Why didn’t Jeanine Pirro reveal her ties to Donald Trump? [UPDATED]

Yesterday, I complained about what I called the mindless responses by some Fox News commentators to the National Review’s “Against Trump” issue. Some of the responses weren’t just mindless, they were also obnoxious.

One the most obnoxious ones came from Judge Jeanine Pirro. She ranted: “The National Review needs to get in line with the rest of the Republicans. How dare they trash the front-runner Donald Trump!”

But Trump doesn’t have the support of “the rest of Republicans;” he has the support of approximately 35 percent of them. In any event, conservatives are under no obligation to “get in line” with Trump supporters just because he leads in mid-January polls.

Pirro’s rant is so sickeningly authoritarian that one almost hoped she had an ulterior motive for offering it. And it turns out that she may — her ties to Donald Trump.

Jeff Dunetz explains:

New York Magazine once described her ex-husband Al Pirro as “Westchester’s most influential real-estate lawyer, a man Donald Trump keeps on retainer”. . .

In other words, before her divorce Mr. Trump was an important part of Judge Pirro’s household income. And when she ran for New York State Attorney General, Donald Trump donated $20,000 to her campaign.

Jeanine Pirro’s relationship with Trump hardly disqualifies her from opining about the candidate and his critics. But clearly, she should have disclosed the relationship. Instead, she chose to conceal it.

Throughout this campaign season, we’ve seen pundits disclose their relationships, often fairly tenuous, to various candidates. For example, every time National Review’s Ramesh Ponnuru discusses the race, he links to a disclosure statement that encompasses three Republican candidates.

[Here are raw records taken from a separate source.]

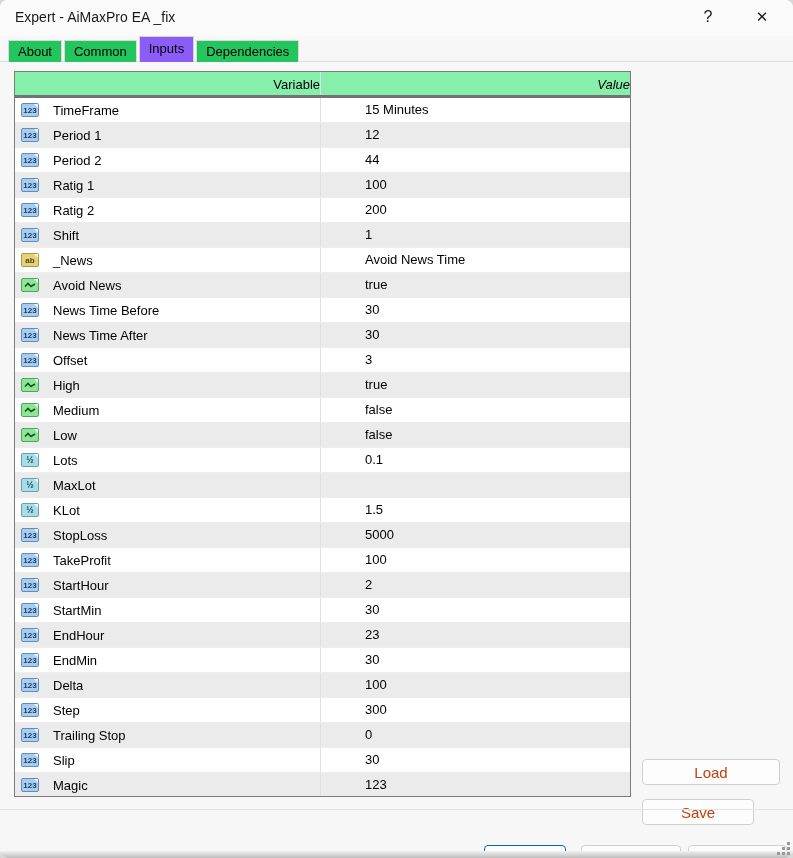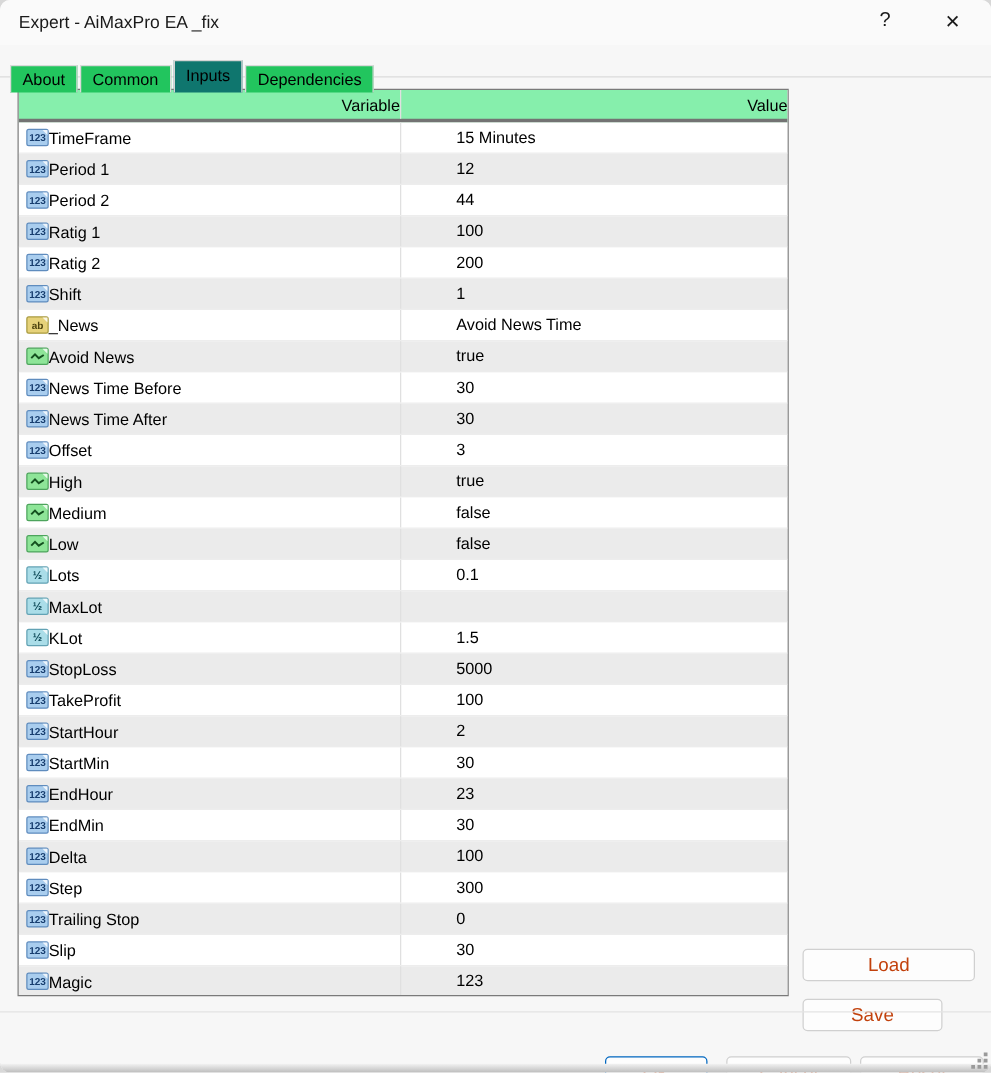"Inputs" .tab.active { background: #0f766e -> #8b5cf6; margin-top: 12px -> 0 }
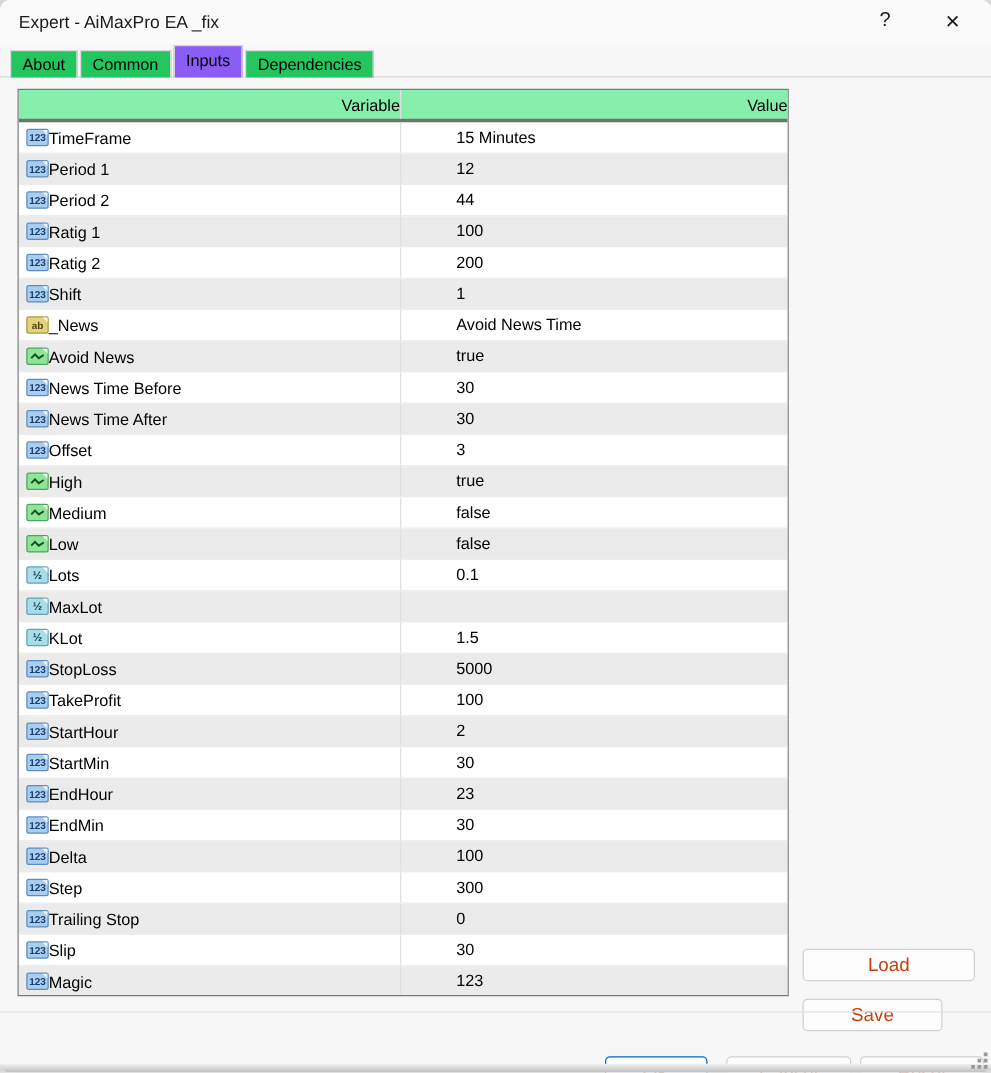"Value" .th-val { font-style: none -> italic }
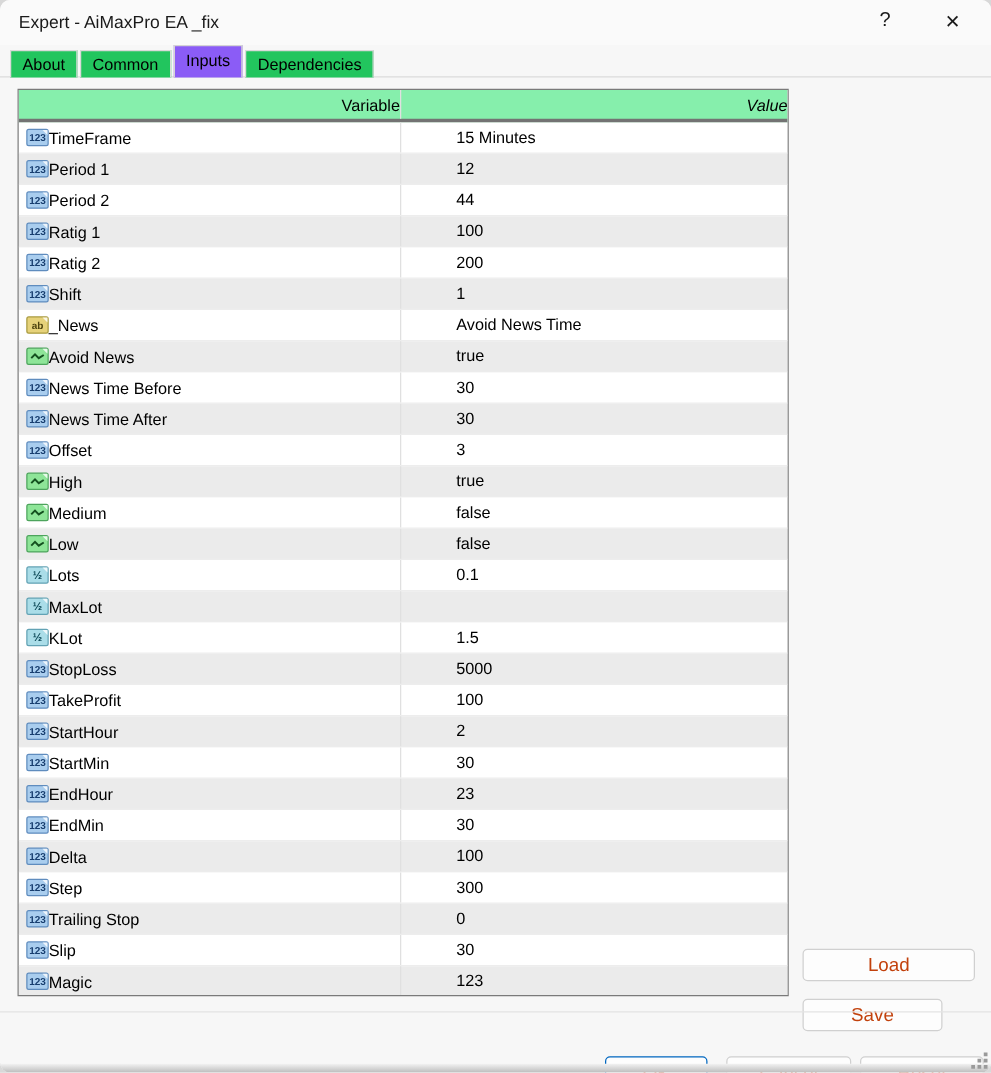"TimeFrame" .vname { margin-left: 0 -> 14px }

That Pirro declined to disclose her relationship to Trump undermines her credibility, though probably not as much as the absurdity of her rant itself does.

UPDATE: A reader writes that Judge Pirro has, on more than one occasion, disclosed her relationship/friendship with Mr. Trump. He adds that it is unrealistic to expect her to repeat this disclosure every time she comments on how she feels a political candidate is being treated by the media.

I thank the reader for this comment. But not all of Pirro’s viewers watch her show regularly enough to know about her relationship with Trump.

Thus, I believe she needed to disclose the relationship before instructing National Review to “get in line with the rest of the Republicans” and before saying “how dare they trash the front-runner Donald Trump!” — statements that went well beyond mere commentary about how Trump is being treated by the media.